関西所得ランキング 市町村トップ10

今回は所得の話題です。関西地方の市町村でどこが平均所得が高いのかを調べてみました。内閣府に市町村別の課税対象所得のデータがあったので、これをもとにランキンキングを作成しました。

普段街を歩いていると、「ここはハイソな住宅街だな」、とか「ここは貧しそう」などと、街によって貧富の差を感じることもあるのではないでしょうか。以前「関西の所得格差」で取り上げましたが、関西地方では大阪のベッドタウンで所得が高いという特徴があるということを紹介しました。

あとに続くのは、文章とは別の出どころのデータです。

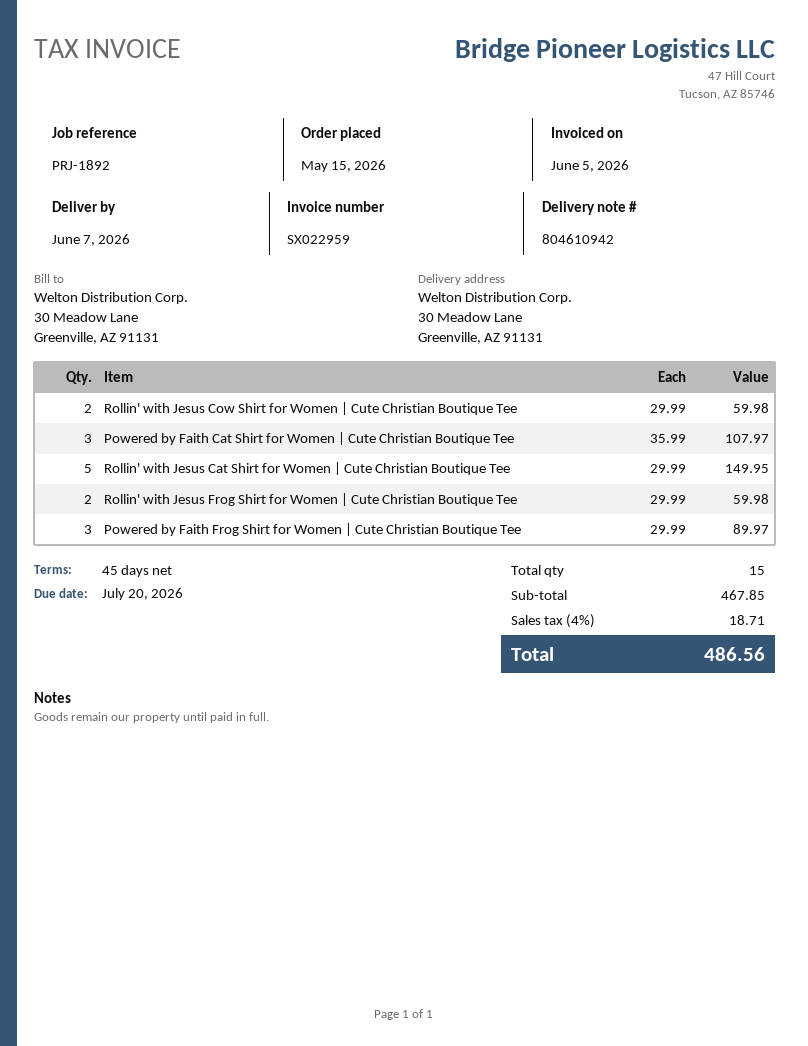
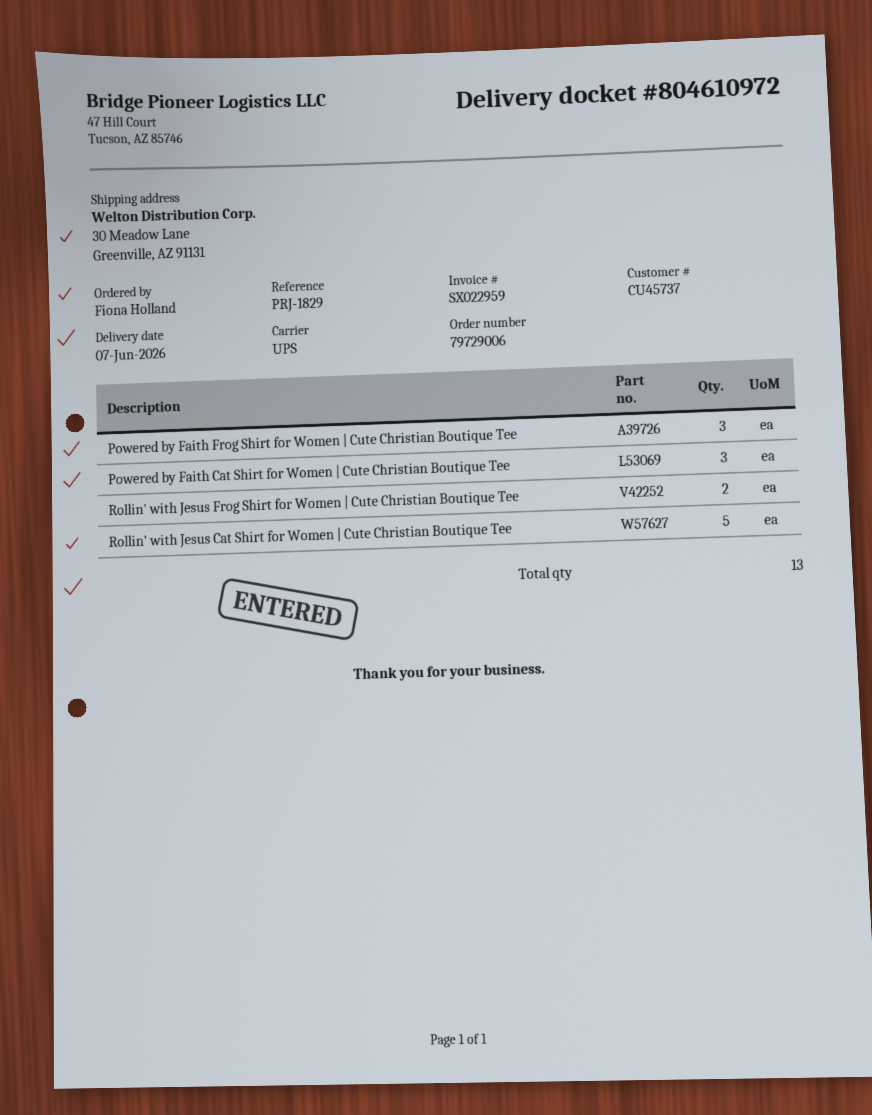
delivery note number: 804610942 -> 804610972
reference: PRJ-1892 -> PRJ-1829
Rollin' with Jesus Cow Shirt for Women | Cute Christian Boutique Tee: 2 -> none
total quantity: 15 -> 13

今回は1人あたり所得が高い市町村を、ひとつずつ取り上げて行こうと思います。ランキング形式にTOP10までまとめてみました。

1芦屋市(兵庫県)  587,8(千円)

言わずと知れた関西の金持ち居住地。2位の西宮市から平均200万円近くの差をつけている。また東の田園調布と西の芦屋などと勝手に比べられたりもする。特に山の手の六麓荘町ではお屋敷が立ち並び、他の高級住宅街の追随を許さない。また、芦屋市ではあの京都市にも負けず劣らず、厳しい屋外広告条例がある。そして我々貧民の味方、吉野家が一店舗もないことは特筆すべき点である。

2西宮市(兵庫県)  414,5(千円)

芦屋市の東隣に位置する。苦楽園などの高級住宅地を擁する。また近年西宮ガーデンズのオープンなどで人気急上昇中の西宮北口駅もある。一方で浜手や東隣の尼崎近くでは下町風の街並みも見られる。

3箕面市(大阪府)    408,1(千円)

大阪でNo1の所得の高さ。上方芸能の大御所が多く住む地域でもある。箕面の滝や山猿が有名で、大阪市民からは田舎扱いされることも。しかしその自然環境の良さが魅力となって高所得者層を惹きつけているのかも知れない。

4吹田市(大阪府)   401,2(千円)

北摂ベッドタウンのひとつ。阪急千里線沿線には丘陵が広がり、住宅地としては最適な土地の形状をしている。また北大阪急行と地下鉄御堂筋線が接続する江坂は関西住みたい街ランキング上位の常連である。

5宝塚市(兵庫県)   396,7(千円)

言わずと知れた宝塚歌劇団の聖地。山の斜面には良好な住宅街が広がる。特に雲雀丘花屋敷(ひばりがおかはなやしき)駅の山手はかなり区画のサイズが大きい。

6豊中市(大阪府)   395,9(千円)

ライバル吹田にはわずかに負けるが、約400万円という所得の高さを見せている。市内には駅前であっても低層の建物が立ち並んでおり、居住環境としては最適である。

7生駒市(奈良県)   392,8(千円)

奈良ではNo1の所得の高さ。生駒山の裾野に住宅街が広がる。近鉄奈良線、けいはんな線が通っており、大阪へのアクセスは良好。また学研都市にもほど近いことから、市民の学問へ対する意識も高いとか。

8精華町(京都府)  384,3(千円)

京都府南部で奈良県との県境に位置する。京都府ではあるが、ほとんど大阪のベッドタウンと言える。90年代に学研都市と共に大規模ニュータウンが開発されるとともに人口が急増した。

9広陵町(奈良県)  376,6(千円)

奈良盆地の南西部に位置する人口33,000人ほどの長閑な町。大阪のベッドタウンで町の西側には区画の広いニュータウンが広がる。しかし全体で見ればいたって普通の町である。今回のランキングで最大の謎と言ってもいいかも知れない。

10奈良市              364,1(千円)

またまた奈良県がランクイン。古都の情緒溢れる奈良市が所得が高いというのは意外に思われるかも知れない。ただ奈良市といってもかなり面積が広く、平城宮跡より西側のニュータウンが市の平均所得を引き上げているものと思われる。

さてここまでランキングのトップ10を見ました。関西圏にお住まいの方にとっては、わりと実感に近いものだったのではないでしょうか。

ランクインした市町村の大きな特徴をあげるとすると、大阪のベッドタウンで、なおかつ丘や坂があるということです。

全国的にも言えることですが、やはりお金持ちは丘の上や坂の上に住みたがる傾向があるようですね。

※今回は内閣府の課税対象所得を基にランキングを作成しました。このデータでは政令指定都市の区ごとのデータがなかったのですが、もしあれば、例えば御影や岡本擁する神戸市の東灘区やタワーマンションが立ち並ぶ大阪市北区などは確実にランクインしていたと思われます。